RBG: Joan and the Fund were critical to helping grow the historic preservation movement at the time it was least accepted. They were willing to support important lawsuits against egregious developers. And they stood strong on the side of civil rights and liberties, early support of gay rights, and in taking on huge corporations like Con Edison, when the future of the Hudson River was at stake. That chapter in the book on the fight to save the Hudson is not well known at all. So the book not only focuses on Joan and the Fund, but reveals some important New York history.
MCP: By today’s standards the Kaplan fund is fairly modest. It has an endowment of about 130-140 million dollars. How has it managed to punch above its weight?
RGB: Kaplan was often the first or, at least, an early small grant, but it was like the Good Housekeeping seal of approval for other foundations and individuals to follow. Their initial grants often led to bigger support. The same can be said of the Astor Foundation. The two often supported the same thing and always early.
MCP: The current issue with foundation giving is tied up in the larger context. Too much that was once part of the common good and funded largely through taxation has shifted to foundations and wealthy individuals. Do foundations have too much power?
RBG: That’s a loaded question, but in the case of Kaplan it doesn’t really apply, because their grants were never huge. If anything, those grants made it possible to stand up to the powers that be that did not have good intentions at heart. Sometimes it forced elected officials to follow with public funding in order not to be left out.
MCP: What lessons do Davidson and the Kaplan Fund have for today?
RGB: There are two overarching important lessons here: one, how meaningful and truly important small financial donations can be; and two, how critical to the city these grassroots efforts are. If you follow the history of Kaplan grants, you see clearly how true urban revitalization starts from the bottom up, and that time and time again some of the smallest grants lead to the biggest successes. For example, Kaplan made the first grant to the High Line. No better example of big success exists. It also made the first grant to the pocket park on East 103 Street, no bigger than a small building lot. That led to the pocket parks movement citywide and then nationally in the United States. Then there’s the Green Market movement. Kaplan funded the first of them here, and then look what happened.

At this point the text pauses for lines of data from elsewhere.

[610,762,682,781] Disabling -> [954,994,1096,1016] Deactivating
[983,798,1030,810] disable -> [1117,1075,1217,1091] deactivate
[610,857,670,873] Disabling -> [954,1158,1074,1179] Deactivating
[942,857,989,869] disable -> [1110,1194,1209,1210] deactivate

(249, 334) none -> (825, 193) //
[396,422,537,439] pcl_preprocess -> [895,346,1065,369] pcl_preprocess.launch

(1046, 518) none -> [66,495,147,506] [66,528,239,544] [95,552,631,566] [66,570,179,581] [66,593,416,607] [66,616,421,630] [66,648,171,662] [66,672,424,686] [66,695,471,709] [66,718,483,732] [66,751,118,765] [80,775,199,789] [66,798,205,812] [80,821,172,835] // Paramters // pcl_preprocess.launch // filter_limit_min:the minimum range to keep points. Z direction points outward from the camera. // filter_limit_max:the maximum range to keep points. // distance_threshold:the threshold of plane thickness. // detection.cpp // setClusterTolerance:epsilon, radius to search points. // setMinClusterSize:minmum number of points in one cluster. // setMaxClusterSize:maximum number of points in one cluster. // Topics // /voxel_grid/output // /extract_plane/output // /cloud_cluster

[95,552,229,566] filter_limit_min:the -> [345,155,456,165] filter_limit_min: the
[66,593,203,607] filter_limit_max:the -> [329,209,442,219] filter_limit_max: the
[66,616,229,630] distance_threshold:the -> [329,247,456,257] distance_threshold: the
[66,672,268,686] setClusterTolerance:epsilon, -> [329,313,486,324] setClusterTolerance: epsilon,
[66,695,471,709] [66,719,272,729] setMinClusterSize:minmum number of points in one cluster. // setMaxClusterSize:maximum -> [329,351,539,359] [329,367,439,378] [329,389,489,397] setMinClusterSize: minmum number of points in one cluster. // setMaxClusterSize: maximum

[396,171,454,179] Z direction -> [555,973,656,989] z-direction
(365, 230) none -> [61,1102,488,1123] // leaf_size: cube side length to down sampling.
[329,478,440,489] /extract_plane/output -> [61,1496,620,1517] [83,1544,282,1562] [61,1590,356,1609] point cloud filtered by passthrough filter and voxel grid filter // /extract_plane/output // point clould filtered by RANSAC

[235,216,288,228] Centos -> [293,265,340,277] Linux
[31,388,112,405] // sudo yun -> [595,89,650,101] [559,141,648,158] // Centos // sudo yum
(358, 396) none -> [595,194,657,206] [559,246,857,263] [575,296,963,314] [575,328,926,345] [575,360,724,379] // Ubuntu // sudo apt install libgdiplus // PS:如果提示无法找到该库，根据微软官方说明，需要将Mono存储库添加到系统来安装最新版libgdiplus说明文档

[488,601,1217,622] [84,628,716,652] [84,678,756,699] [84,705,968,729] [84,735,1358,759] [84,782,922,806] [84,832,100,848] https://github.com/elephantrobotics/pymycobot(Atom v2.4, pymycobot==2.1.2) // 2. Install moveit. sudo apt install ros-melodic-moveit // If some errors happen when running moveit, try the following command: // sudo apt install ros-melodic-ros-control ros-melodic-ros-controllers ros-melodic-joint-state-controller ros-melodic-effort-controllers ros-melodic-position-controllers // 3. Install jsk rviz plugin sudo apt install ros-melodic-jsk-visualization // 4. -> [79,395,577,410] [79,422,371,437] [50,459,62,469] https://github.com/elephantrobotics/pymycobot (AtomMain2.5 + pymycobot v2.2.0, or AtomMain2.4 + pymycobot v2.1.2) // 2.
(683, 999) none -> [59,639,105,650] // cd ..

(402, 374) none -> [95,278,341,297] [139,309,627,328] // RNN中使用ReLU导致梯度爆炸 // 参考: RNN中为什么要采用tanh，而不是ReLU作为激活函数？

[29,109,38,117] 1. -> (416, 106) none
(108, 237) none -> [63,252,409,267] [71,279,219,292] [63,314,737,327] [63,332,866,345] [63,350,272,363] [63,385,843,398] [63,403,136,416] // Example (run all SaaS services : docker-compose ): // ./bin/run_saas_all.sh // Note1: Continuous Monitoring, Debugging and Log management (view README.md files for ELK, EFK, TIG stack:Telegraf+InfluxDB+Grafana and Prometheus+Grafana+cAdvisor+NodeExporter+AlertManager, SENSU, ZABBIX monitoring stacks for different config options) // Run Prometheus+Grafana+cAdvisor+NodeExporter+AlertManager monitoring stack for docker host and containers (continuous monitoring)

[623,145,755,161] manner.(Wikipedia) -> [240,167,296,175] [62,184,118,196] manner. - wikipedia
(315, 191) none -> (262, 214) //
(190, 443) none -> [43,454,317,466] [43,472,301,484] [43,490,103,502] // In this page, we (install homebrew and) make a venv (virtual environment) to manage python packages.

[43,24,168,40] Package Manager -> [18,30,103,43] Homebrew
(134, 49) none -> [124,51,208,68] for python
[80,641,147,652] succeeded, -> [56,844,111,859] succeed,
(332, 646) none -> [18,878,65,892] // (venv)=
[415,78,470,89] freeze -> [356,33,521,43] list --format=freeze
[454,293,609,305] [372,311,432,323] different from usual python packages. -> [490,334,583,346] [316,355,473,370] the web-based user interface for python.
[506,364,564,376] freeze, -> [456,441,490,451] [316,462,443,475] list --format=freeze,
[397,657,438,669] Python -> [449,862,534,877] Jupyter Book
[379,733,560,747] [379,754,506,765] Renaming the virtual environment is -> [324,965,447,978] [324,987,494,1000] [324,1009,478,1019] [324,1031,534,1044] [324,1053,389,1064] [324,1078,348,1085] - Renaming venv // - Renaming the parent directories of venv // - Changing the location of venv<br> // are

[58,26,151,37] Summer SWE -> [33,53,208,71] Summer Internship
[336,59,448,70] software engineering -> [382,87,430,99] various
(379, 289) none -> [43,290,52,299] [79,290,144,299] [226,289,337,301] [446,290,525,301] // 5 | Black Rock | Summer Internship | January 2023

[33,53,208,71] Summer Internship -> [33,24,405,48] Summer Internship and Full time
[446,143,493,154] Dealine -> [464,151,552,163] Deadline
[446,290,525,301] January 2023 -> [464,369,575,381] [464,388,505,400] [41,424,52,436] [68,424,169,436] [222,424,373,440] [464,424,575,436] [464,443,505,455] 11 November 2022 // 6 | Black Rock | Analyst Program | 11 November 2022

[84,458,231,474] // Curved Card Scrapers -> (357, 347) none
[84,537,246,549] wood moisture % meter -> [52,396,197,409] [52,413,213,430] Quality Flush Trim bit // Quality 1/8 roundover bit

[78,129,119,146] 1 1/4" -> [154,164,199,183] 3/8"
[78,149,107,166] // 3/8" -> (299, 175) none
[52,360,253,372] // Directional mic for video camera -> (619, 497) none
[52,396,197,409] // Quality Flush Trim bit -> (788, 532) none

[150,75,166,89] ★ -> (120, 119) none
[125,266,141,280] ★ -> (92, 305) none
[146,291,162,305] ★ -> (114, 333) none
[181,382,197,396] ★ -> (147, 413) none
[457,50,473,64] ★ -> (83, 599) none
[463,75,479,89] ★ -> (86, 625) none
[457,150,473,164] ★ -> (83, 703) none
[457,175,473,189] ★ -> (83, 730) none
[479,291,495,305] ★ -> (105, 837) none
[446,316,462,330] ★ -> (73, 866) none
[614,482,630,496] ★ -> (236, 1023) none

All the stories in this book demonstrate the big change that small efforts can make and how it is always local people who are the initiators. The real fun of this book for me was being able to remind people of the full variety of great issues that mark New York City history of the past half-century. I had written about some of them before but it is always useful to go back and remind us all what really works, instead of what the so-called experts tell us will work. The book is full of lessons for today.